The reports on business by the Institute of Supply Management (ISM) showed overall positive news, even with a marginally lower headline NMI for the non-manufacturing sectors by 0.3% to 53%. Manufacturing came above the consensus of 50.5% & 50.6% with an actual number of 51.6%, and non-manufacturing beat the consensus of 52.7% & 52.9% with an actual number of 53%. Both were within the consensus ranges provided from Econoday with a range of 49% to 52% for manufacturing and 51.3% to 54.2% for non-manufacturing.

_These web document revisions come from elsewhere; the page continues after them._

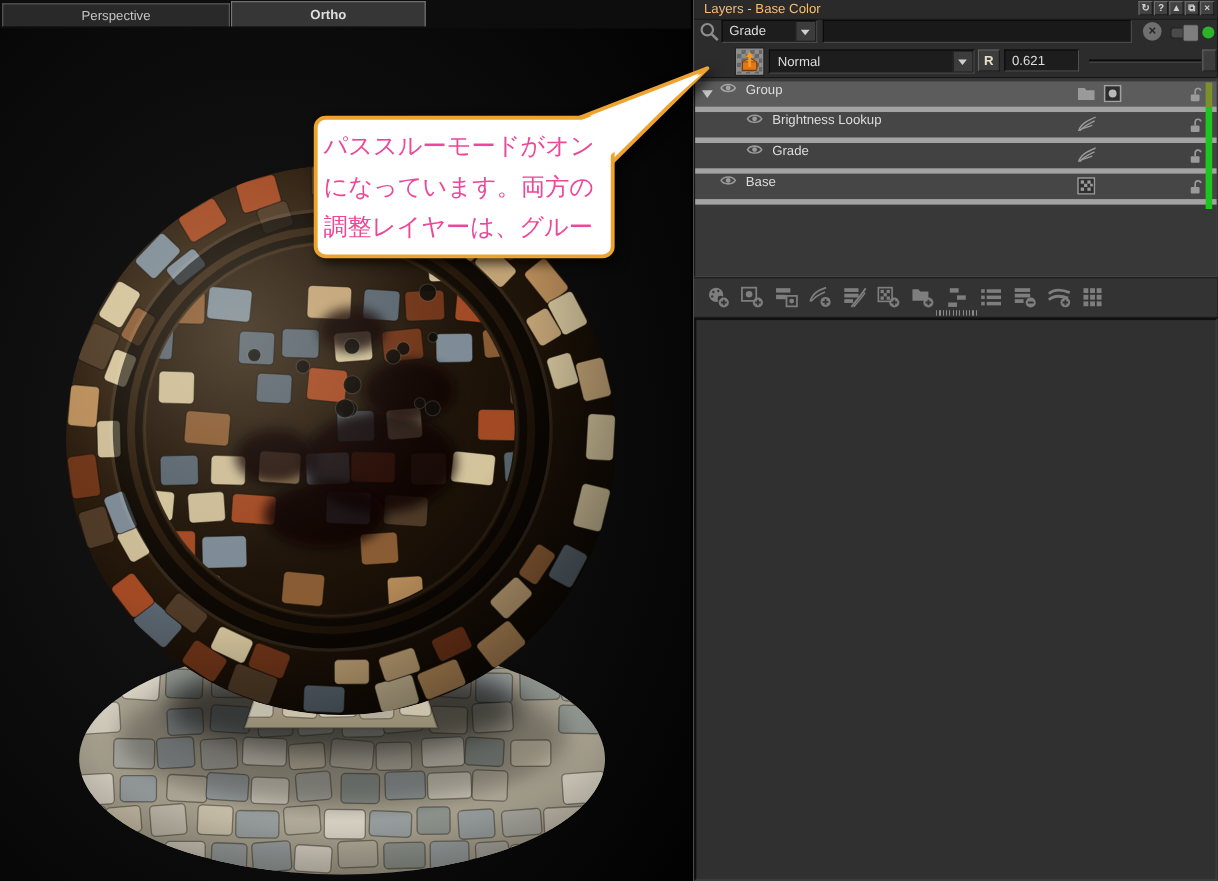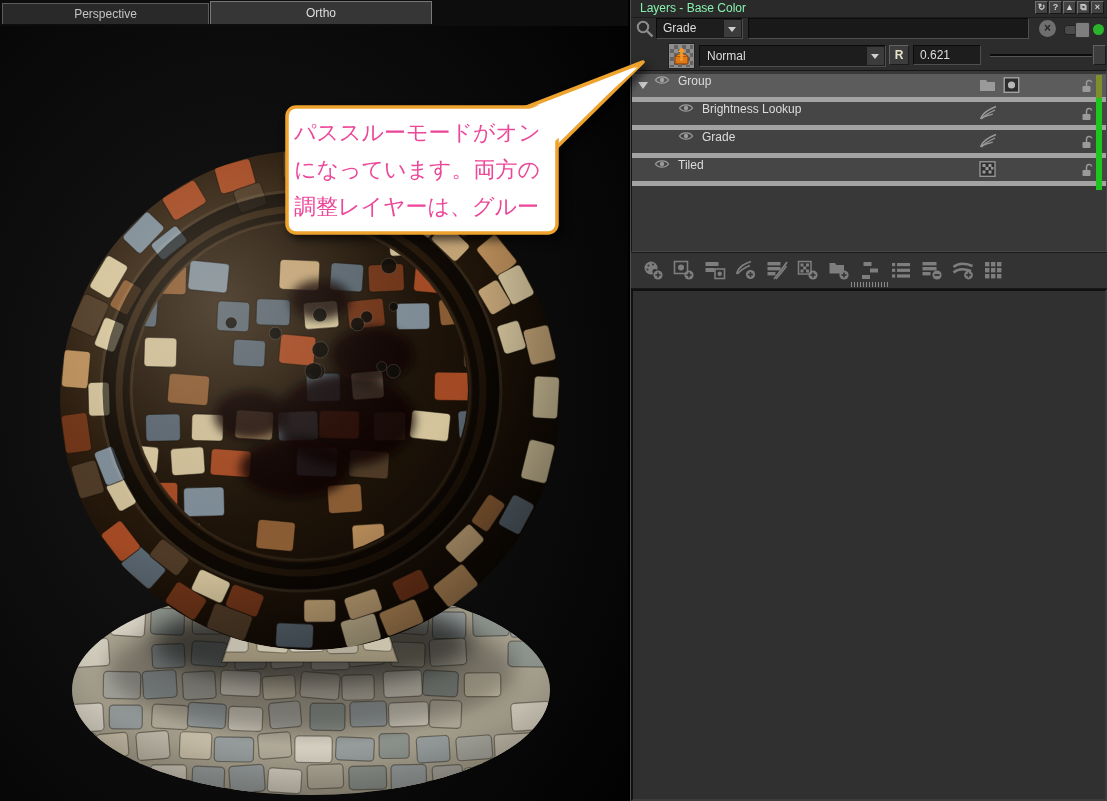--- a/index.html
+++ b/index.html
@@ -379,7 +379,7 @@
       </svg>
     <div id="tabbar">
       <div class="vtab" style="left:2px;width:207px;">Perspective</div>
-      <div class="vtab active" style="left:210px;width:222px;">Ortho</div>
+      <div class="vtab active" style="left:210px;width:177px;font-weight:bold;">Ortho</div>
     </div>
   </div>
 

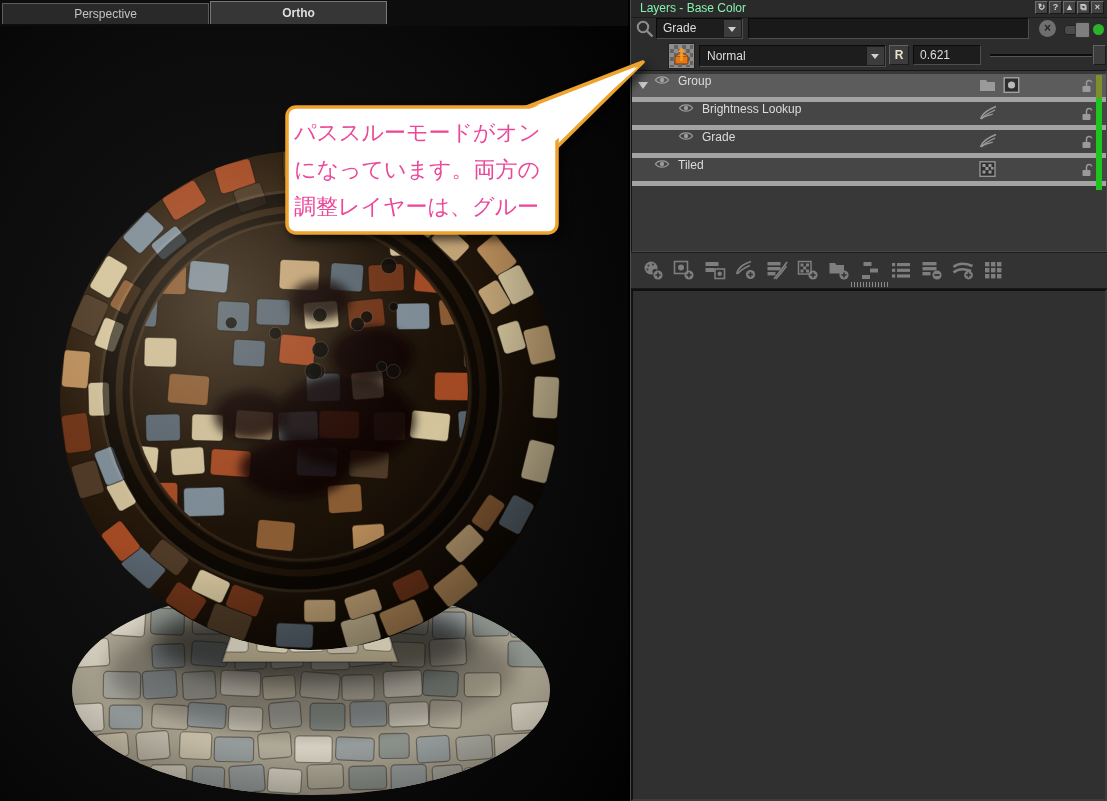--- a/index.html
+++ b/index.html
@@ -17,7 +17,7 @@
          border-left:1px solid #4c4c4c;box-sizing:border-box;font-size:12px;}
   #panel-header{position:absolute;left:0;top:0;width:100%;height:17px;background:#2a2a2a;
                 border-bottom:1px solid #1c1c1c;}
-  #panel-title{position:absolute;left:9px;top:1px;font-size:12px;color:#86efac;}
+  #panel-title{position:absolute;left:9px;top:1px;font-size:12px;color:#fdba74;}
   .winbtns{position:absolute;right:3px;top:1px;display:flex;gap:1px;}
   .winbtn{width:13px;height:13px;background:#424242;border:1px solid;border-color:#6e6e6e #181818 #181818 #6e6e6e;
           box-sizing:border-box;color:#cfcfcf;font-size:9px;line-height:10px;text-align:center;font-weight:bold;cursor:default;}

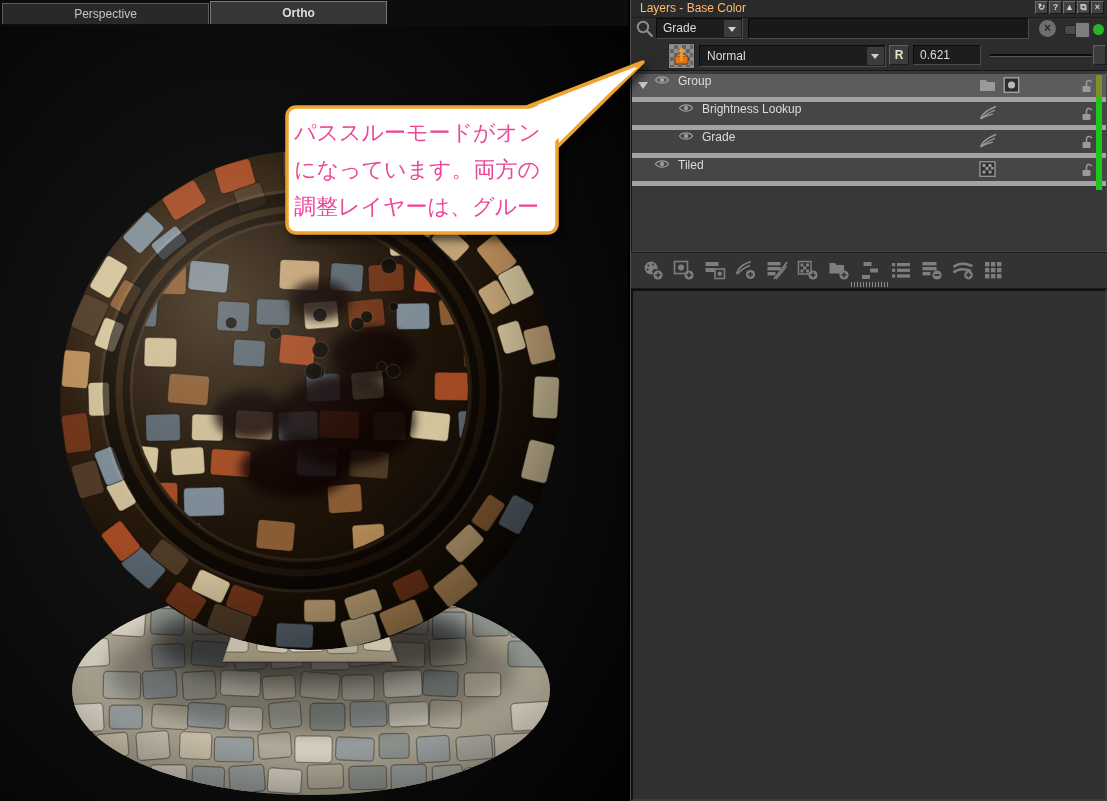--- a/index.html
+++ b/index.html
@@ -503,7 +503,7 @@
           <path d="M1.5 6 C4 1.8,12 1.8,14.5 6 C12 10.2,4 10.2,1.5 6 Z" fill="none" stroke="#9a9a9a" stroke-width="1.4"></path>
           <circle cx="8" cy="6" r="2.2" fill="#9a9a9a"></circle>
           </svg>
-        <span class="lname">Tiled</span>
+        <span class="lname">Base</span>
         <svg class="type-icon" width="17" height="16" viewBox="0 0 17 16">
           <rect x="1" y="0.8" width="15" height="14.5" fill="#2f2f2f" stroke="#9a9a9a" stroke-width="1.3"></rect>
           <g fill="#9a9a9a">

Comparing the US manufacturing index to World-Wide Factory Activity indexes shows that the US was among the minority that experienced growing expansion of the manufacturing index. Over two-thirds of the sample countries experienced a drop in the month-over-month index. The positive news of US manufacturing increasing the index by 1% even inspired economist Dan Greenhaus of BTIG LLC to conclude that the "United States was not in a recession in the third quarter." Considering that the manufacturing sectors of the economy is minority share of the US economy, I would not be so confident of such declarations.
Trends are Over
Technically, there may be little possibility of a double dip recession coming now, but with unemployment stubbornly staying above 9%, hardly anyone can consider the US economy as healthy. Anyone from Tea Party members to Occupy Wall Street (OWS) crowds can agree on that.

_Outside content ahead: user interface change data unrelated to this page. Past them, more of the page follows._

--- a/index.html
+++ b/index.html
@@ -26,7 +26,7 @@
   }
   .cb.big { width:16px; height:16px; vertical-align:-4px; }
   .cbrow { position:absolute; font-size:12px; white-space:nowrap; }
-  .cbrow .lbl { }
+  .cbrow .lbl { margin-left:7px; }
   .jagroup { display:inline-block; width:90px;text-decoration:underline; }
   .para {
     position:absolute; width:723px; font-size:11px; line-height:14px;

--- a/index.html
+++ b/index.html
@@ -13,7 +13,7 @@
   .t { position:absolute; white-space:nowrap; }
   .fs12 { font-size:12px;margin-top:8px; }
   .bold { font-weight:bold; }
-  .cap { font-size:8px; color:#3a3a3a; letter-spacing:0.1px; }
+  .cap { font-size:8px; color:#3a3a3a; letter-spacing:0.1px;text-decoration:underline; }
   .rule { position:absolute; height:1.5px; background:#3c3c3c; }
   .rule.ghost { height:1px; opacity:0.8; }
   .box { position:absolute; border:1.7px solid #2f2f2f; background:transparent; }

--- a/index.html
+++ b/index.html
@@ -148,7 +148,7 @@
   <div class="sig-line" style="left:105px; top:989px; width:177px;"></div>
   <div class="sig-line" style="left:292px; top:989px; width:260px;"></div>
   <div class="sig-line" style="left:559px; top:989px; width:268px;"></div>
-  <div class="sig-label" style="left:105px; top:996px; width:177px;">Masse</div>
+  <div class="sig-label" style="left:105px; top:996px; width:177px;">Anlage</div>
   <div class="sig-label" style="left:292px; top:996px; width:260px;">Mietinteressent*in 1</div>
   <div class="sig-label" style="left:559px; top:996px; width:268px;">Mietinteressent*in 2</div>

A major concern of this blog, the Macro View of the Markets, is how the price indexes in the ISM reports and commodities are affected by rising prices. The price index for manufacturing increased slightly to 56% by 0.5% and dropped 2.3% to 61.9% for non-manufacturing. From a macro perspective on the economy, price indexes in the mid fifties to low sixties might be good for now considering the overhanging threat of deflation. This blog also has been tracking and graphing the number of commodities up in price and commodities that have multiple months of rising prices.